The millennial smart way for financial management


Hello net, this time the admin will discuss about being smart millennial in financial management. Finance becomes one of the important foundations in life, especially for the future to come. Proper financial management will certainly have a good impact on our lives in the future. However, unfortunately the generation of millennials who tend to prefer to enjoy life for now only. Most do not really understand about preparing finances for a better future.

Even though over time there will be many things that need to be realized. So it is important for easy people today to learn the right financial arrangements. Millennial generation was born in an era with easy access to financial institutions. Millennials are the first generation to grow with computers and the internet, so it is easier for millennials to learn the financial sector quickly and apply it to life. To invest, millennials only need to access everything they need through the internet on their gadgets.

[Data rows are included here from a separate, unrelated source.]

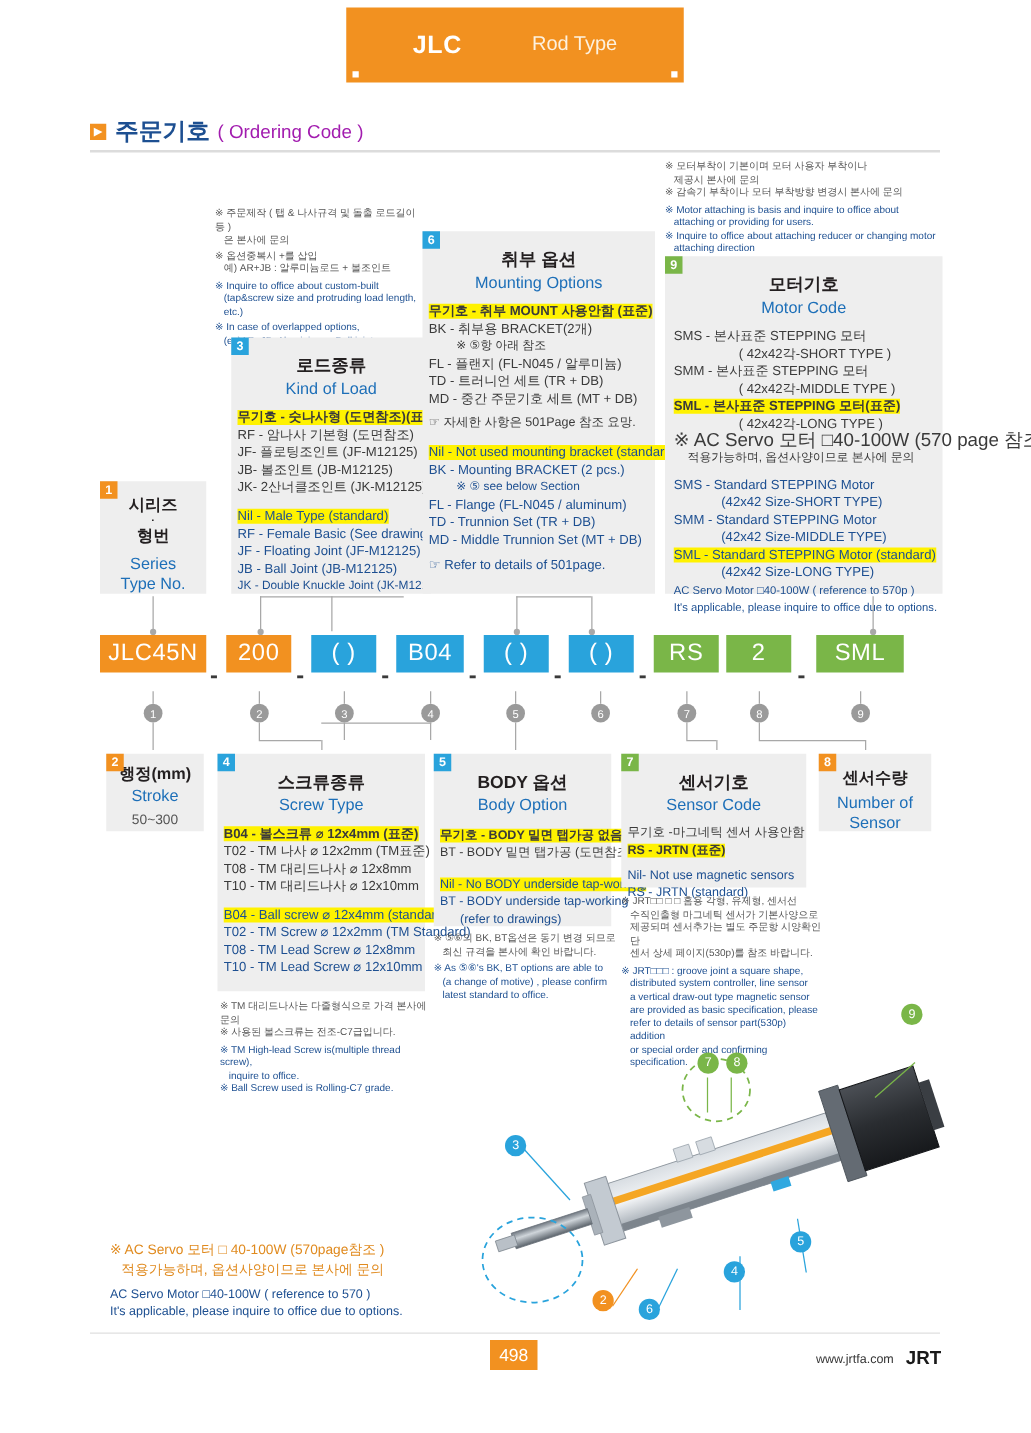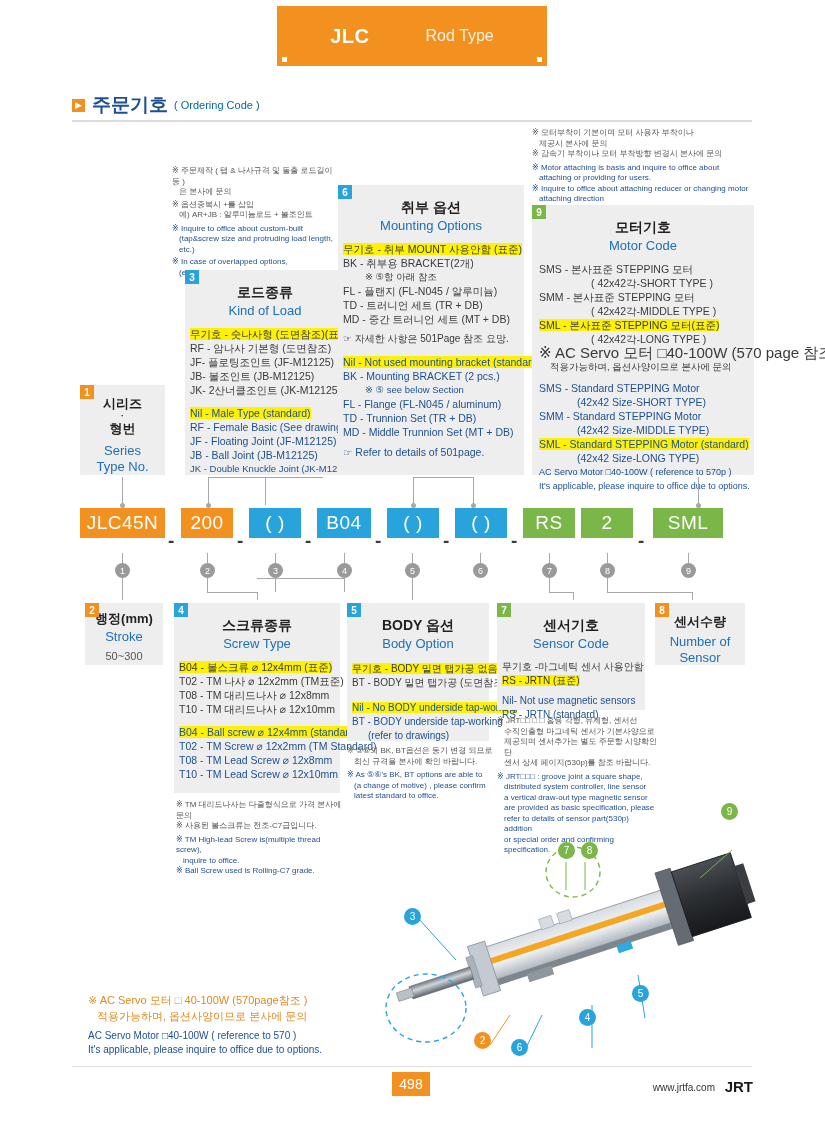--- a/index.html
+++ b/index.html
@@ -27,38 +27,38 @@
   .hdr-bar:before{left:5px;}
   .hdr-bar:after{right:5px;}
 
   .sec-title{position:absolute;left:72px;top:92px;display:flex;align-items:center;}
   .sec-title .sq{
     width:13px;height:13px;background:#f29120;color:#fff;font-size:9px;
     display:flex;align-items:center;justify-content:center;margin-right:7px;
     font-weight:bold;
   }
   .sec-title .ko{color:#1d4f91;font-size:19px;font-weight:bold;}
-  .sec-title .en{color:#0369a1;font-size:11px;margin-left:6px;}
+  .sec-title .en{color:#a21caf;font-size:15px;margin-left:6px;}
   .rule{position:absolute;left:72px;top:120px;width:680px;height:2px;background:#dcdcdc;}
 
   
   .box{position:absolute;background:#eeeeee;}
   .numtag{
     position:absolute;left:0;top:0;width:14px;height:14px;color:#fff;
     font-size:10px;font-weight:bold;display:flex;align-items:center;justify-content:center;
   }
   .n-or{background:#f29120;}
   .n-bl{background:#29a3dc;}
   .n-gr{background:#7ab648;}
   .b-ko{font-size:14px;font-weight:bold;color:#231f20;text-align:center;}
   .b-en{font-size:13px;color:#1d6fb8;text-align:center;margin-top:1px;}
   .line{font-size:10.5px;color:#3a3a3a;line-height:14px;white-space:nowrap;}
   .line.en{color:#1d4f91;}
   .hl{background:#fff200;}
-  .bd{font-weight:normal;}
+  .bd{font-weight:bold;}
   .tiny{font-size:8px;line-height:10.5px;color:#555;}
   .tiny.en{color:#1d4f91;}
 
   
   .code{
     position:absolute;height:30px;display:flex;align-items:center;justify-content:center;
     color:#fff;font-size:19px;letter-spacing:.5px;
   }
   .c-or{background:#f29120;}
   .c-bl{background:#29a3dc;}
@@ -147,21 +147,21 @@
   <div class="box" style="left:338px;top:185px;width:186px;height:290px;">
     <div class="numtag n-bl">6</div>
     <div class="b-ko" style="margin-top:14px">취부 옵션</div>
     <div class="b-en">Mounting Options</div>
     <div style="margin-top:9px;padding-left:5px">
       <div class="line"><span class="hl bd">무기호 - 취부 MOUNT 사용안함 (표준)</span></div>
       <div class="line">BK - 취부용 BRACKET(2개)</div>
       <div class="line" style="padding-left:22px;font-size:9.5px">※ ⑤항 아래 참조</div>
       <div class="line">FL - 플랜지 (FL-N045 / 알루미늄)</div>
       <div class="line">TD - 트러니언 세트 (TR + DB)</div>
-      <div class="line">MD - 중간 트러니언 세트 (MT + DB)</div>
+      <div class="line">MD - 중간 주문기호 세트 (MT + DB)</div>
       <div class="line" style="margin-top:6px;font-size:10px">☞ 자세한 사항은 501Page 참조 요망.</div>
     </div>
     <div style="margin-top:9px;padding-left:5px">
       <div class="line en"><span class="hl">Nil - Not used mounting bracket (standard)</span></div>
       <div class="line en">BK - Mounting BRACKET (2 pcs.)</div>
       <div class="line en" style="padding-left:22px;font-size:9.5px">※ ⑤ see below Section</div>
       <div class="line en">FL - Flange (FL-N045 / aluminum)</div>
       <div class="line en">TD - Trunnion Set (TR + DB)</div>
       <div class="line en">MD - Middle Trunnion Set (MT + DB)</div>
       <div class="line en" style="margin-top:6px">☞ Refer to details of  501page.</div>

A dynamic lifestyle plus a lack of financial management knowledge makes them millennial find it difficult to manage finances. Some millennial also still has difficulty in managing their finances according to the priority scale. Then, how smart is millennial to manage finances appropriately? First, the success of managing finances is determined by discipline to maintain the consistency of a thrifty and smart lifestyle. Saving life is different from being stingy. Saving life is being able to prioritize needs above desires and manage the fulfillment of needs with quality things efficiently. So, a frugal lifestyle does not mean suppressing expenditure so it does not pay attention to quality, but regulates expenditure according to need and balanced with income.

Second, try not to have debts. Avoid consumptive things by checking our financial condition. Do not because the desire to appear because they make us owe. If you want controlled finance every month, can use the financial management application. Finally, making financial planning on a priority scale. The trick is that you can apply the 40-30-20-10 formula in a financial plan. 40% is the budget for daily needs, 30% for debt needs, 20% for investment and savings, and 10% for social needs. Most importantly, even though the financial plan is perfect, we still must not forget the emergency fund for these unexpected things.